Lors d’une réunion du comité en charge de la mise en œuvre de la dénonciation de l’accord de défense avec la France, le Premier ministre Allah Maye Halina, qui a dirigé cette rencontre, a rappelé, selon la Primature, que « la date butoir du retrait définitif des forces françaises du territoire tchadien est fixée au 31 janvier 2025. Ce délai n’est ni négociable ni modifiable. Tout doit être mis en œuvre pour que cet agenda soit respecté sans conditions ».
D’après la Primature, la réunion du comité était inscrite dans le cadre du suivi des démarches entreprises pour mettre un terme à la coopération militaire entre les deux pays.
A cette occasion, le Premier Ministre a d’abord tenu à faire une mise au point sur les récentes déclarations du Président français, qu’il a qualifiées « d’insulte grossière à l’intelligence des africains et de déni ridicule de l’histoire ».
Allah Maye Halina a rappelé que c’est de Fort Lamy (actuelle N’Djaména) que la première colonne militaire héroïque est partie pour libérer la France du joug nazi en 1939. « L’histoire ne peut être réécrite ou déformée sans que sa dialectique fondamentale ne demeure inchangée », a-t-il martelé.
Selon ses propos, la décision audacieuse et patriotique de mettre fin aux accords de coopération militaire avec la République française intervient d’ailleurs après de longues attentes, contre la volonté de la population tchadienne.
Le chef du gouvernement a ainsi demandé aux membres de la commission de lui fournir un état des lieux détaillé sur les progrès réalisés jusqu’à date, et d’engager des discussions avec les partenaires français pour s’assurer de l’accélération de leur retrait conformément à la date fixée, dans un esprit de coopération bénéfique pour les deux parties.

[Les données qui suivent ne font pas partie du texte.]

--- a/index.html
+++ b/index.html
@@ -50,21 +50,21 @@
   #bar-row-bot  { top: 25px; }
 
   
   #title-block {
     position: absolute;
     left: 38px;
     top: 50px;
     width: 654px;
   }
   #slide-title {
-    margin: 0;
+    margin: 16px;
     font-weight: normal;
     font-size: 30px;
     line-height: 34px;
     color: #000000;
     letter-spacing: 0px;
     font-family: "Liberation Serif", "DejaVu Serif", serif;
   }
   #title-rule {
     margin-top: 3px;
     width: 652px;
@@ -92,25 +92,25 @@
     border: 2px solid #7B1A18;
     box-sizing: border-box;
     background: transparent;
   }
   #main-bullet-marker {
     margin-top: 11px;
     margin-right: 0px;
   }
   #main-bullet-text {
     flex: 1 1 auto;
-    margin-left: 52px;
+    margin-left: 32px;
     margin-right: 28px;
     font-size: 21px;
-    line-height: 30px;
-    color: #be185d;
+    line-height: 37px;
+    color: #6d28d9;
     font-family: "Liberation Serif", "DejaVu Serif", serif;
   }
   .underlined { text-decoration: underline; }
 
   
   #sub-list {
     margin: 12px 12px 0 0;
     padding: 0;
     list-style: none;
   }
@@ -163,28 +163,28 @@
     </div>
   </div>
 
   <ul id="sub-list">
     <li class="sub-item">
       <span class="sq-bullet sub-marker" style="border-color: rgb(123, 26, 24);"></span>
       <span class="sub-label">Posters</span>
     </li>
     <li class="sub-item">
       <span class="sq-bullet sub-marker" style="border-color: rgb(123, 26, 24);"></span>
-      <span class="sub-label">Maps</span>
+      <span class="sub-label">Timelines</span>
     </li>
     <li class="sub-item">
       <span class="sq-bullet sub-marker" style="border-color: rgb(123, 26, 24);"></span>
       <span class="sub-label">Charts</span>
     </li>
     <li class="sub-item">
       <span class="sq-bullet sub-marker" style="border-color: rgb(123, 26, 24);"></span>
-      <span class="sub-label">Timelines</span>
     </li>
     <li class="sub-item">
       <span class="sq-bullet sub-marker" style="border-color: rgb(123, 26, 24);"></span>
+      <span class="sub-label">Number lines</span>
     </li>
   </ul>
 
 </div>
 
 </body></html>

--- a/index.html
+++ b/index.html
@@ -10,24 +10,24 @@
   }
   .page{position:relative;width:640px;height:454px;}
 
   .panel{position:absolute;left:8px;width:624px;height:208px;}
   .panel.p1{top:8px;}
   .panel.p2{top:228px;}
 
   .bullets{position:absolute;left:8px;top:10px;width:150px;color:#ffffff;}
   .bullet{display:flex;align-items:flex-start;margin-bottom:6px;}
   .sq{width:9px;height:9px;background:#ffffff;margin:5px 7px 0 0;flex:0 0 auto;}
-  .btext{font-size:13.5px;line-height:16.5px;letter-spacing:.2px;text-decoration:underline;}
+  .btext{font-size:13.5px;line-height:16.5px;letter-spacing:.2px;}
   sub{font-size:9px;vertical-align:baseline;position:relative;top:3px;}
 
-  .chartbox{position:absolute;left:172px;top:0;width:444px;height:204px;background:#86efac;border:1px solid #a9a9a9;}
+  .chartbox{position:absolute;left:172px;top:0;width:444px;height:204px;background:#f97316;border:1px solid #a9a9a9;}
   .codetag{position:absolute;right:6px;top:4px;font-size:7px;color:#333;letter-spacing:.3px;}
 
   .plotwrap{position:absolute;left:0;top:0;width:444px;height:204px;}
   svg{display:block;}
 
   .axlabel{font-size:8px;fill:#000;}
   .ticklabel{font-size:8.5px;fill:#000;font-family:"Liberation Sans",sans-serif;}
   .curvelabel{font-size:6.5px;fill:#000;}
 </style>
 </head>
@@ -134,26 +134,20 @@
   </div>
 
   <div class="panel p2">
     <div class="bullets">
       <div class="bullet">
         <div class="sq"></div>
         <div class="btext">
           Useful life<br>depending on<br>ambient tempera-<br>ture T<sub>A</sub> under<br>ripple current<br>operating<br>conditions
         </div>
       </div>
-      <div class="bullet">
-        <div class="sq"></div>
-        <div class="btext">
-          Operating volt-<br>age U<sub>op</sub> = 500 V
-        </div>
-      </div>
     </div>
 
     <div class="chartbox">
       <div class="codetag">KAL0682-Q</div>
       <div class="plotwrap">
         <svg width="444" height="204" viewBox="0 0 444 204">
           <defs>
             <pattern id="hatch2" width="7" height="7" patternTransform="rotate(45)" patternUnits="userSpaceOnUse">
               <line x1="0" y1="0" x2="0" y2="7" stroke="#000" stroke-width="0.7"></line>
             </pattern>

Pour rappel, le Tchad a rompu, fin novembre, les accords militaires qui le liaient à l’ancienne puissance coloniale.
Dans ses déclarations, Macron a fait savoir que le départ annoncé des bases françaises aurait été négocié entre les pays africains qui l’ont décrété et la France ; affirmations que le Tchad et le Sénégal ont dénoncées affirmant que ces initiatives concernant le retrait des troupes françaises seraient issues de leurs propres volontés en tant que pays indépendants et souverains.